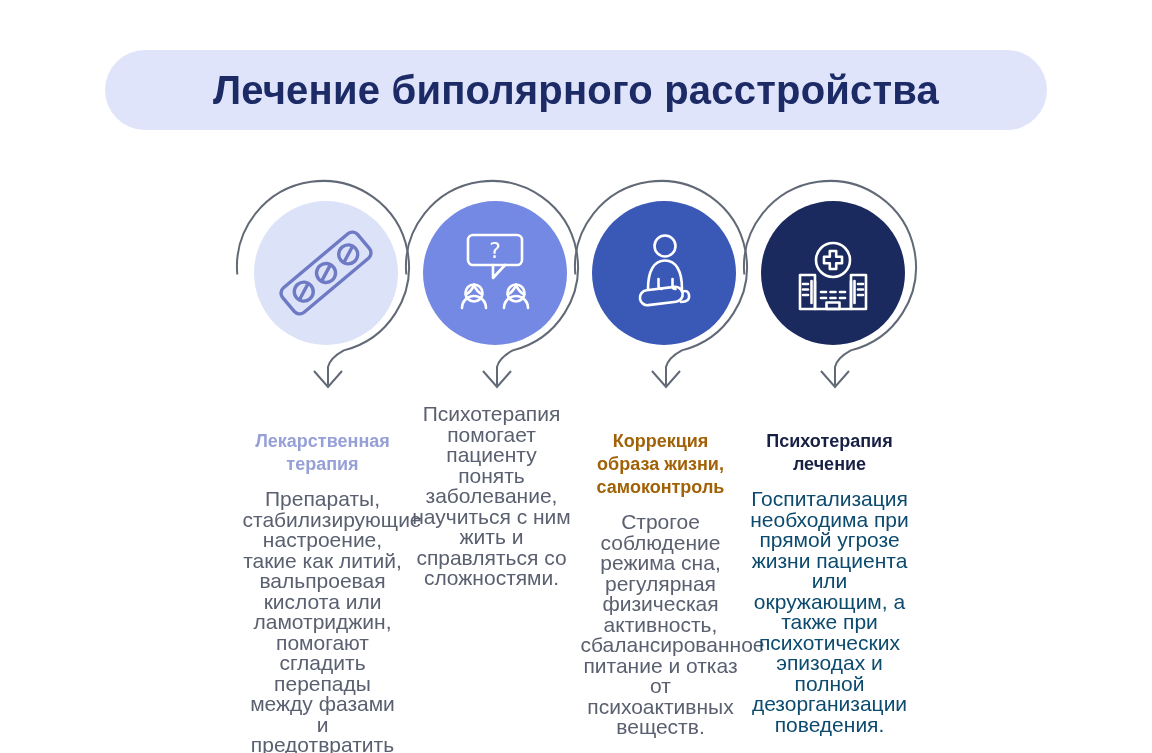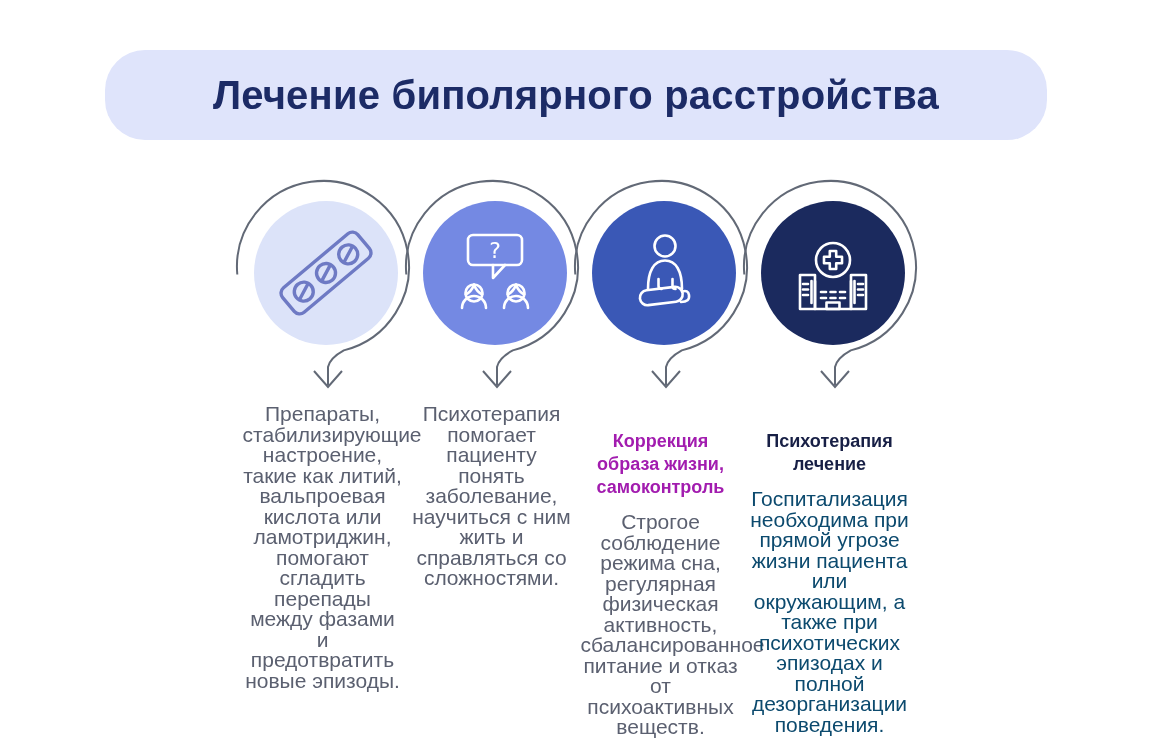--- a/index.html
+++ b/index.html
@@ -9,7 +9,7 @@
     font-family:"Liberation Sans","DejaVu Sans",sans-serif;
   }
   .banner{
-    position:absolute;left:105px;top:50px;width:942px;height:90px;
+    position:absolute;left:105px;top:50px;width:942px;height:80px;
     border-radius:40px;
     display:flex;align-items:center;justify-content:center;
   }

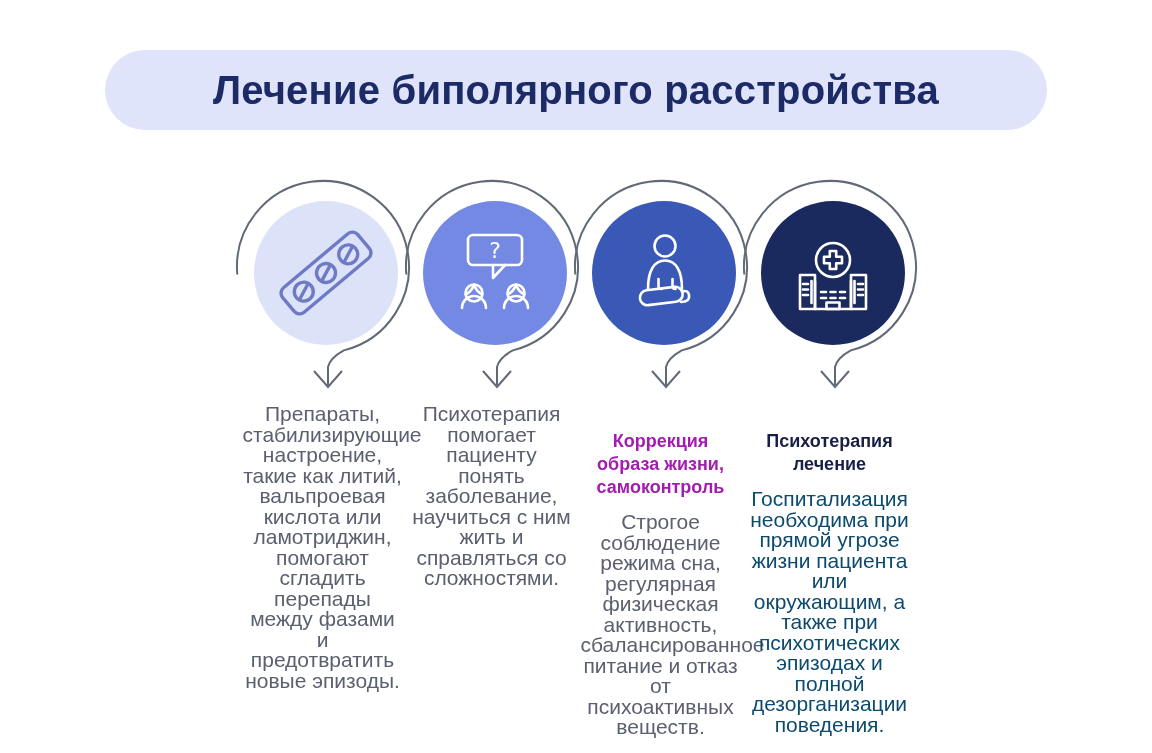--- a/index.html
+++ b/index.html
@@ -68,6 +68,8 @@
         <line x1="21.5" y1="3" x2="36.5" y2="-3"></line>
       </g>
     </svg>
+    <h3 style="color: rgb(151, 160, 214);">Лекарственная
+терапия</h3>
     <p style="color: rgb(91, 96, 112);">Препараты, стабилизирующие настроение, такие как литий, вальпроевая кислота или ламотриджин, помогают сгладить перепады между фазами и предотвратить новые эпизоды.</p>
   </section>
 

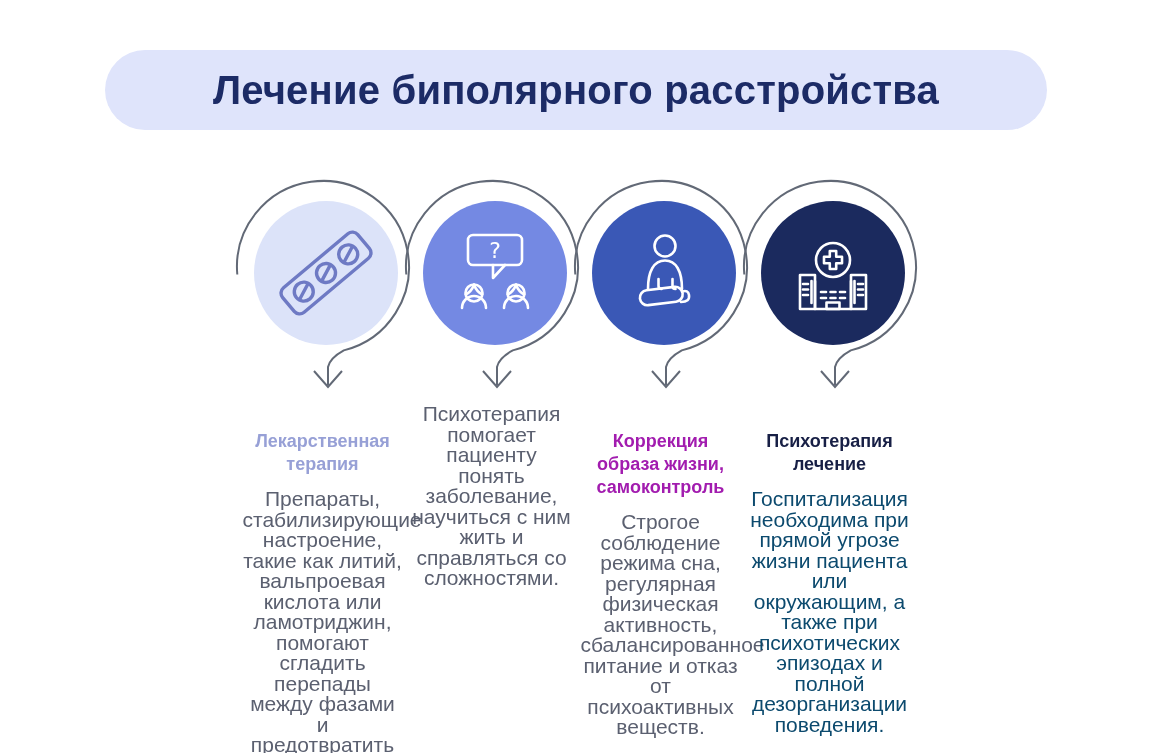--- a/index.html
+++ b/index.html
@@ -113,7 +113,7 @@
         <path d="M 17 29 Q 26 29 25 22 Q 24.2 16.5 18 18.5"></path>
       </g>
     </svg>
-    <h3 style="color: #a21caf;">Коррекция
+    <h3 style="color: #a16207;">Коррекция
 образа жизни,
 самоконтроль</h3>
     <p style="color: rgb(91, 96, 112);">Строгое соблюдение режима сна, регулярная физическая активность, сбалансированное питание и отказ от психоактивных веществ.</p>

________________________________________

→ Required work:
The line containing "самоконтроль</h3>" marks the start; retype it and each line after it through the end of the records above, exactly.

→ Result of the task:
 самоконтроль</h3>
     <p style="color: rgb(91, 96, 112);">Строгое соблюдение режима сна, регулярная физическая активность, сбалансированное питание и отказ от психоактивных веществ.</p>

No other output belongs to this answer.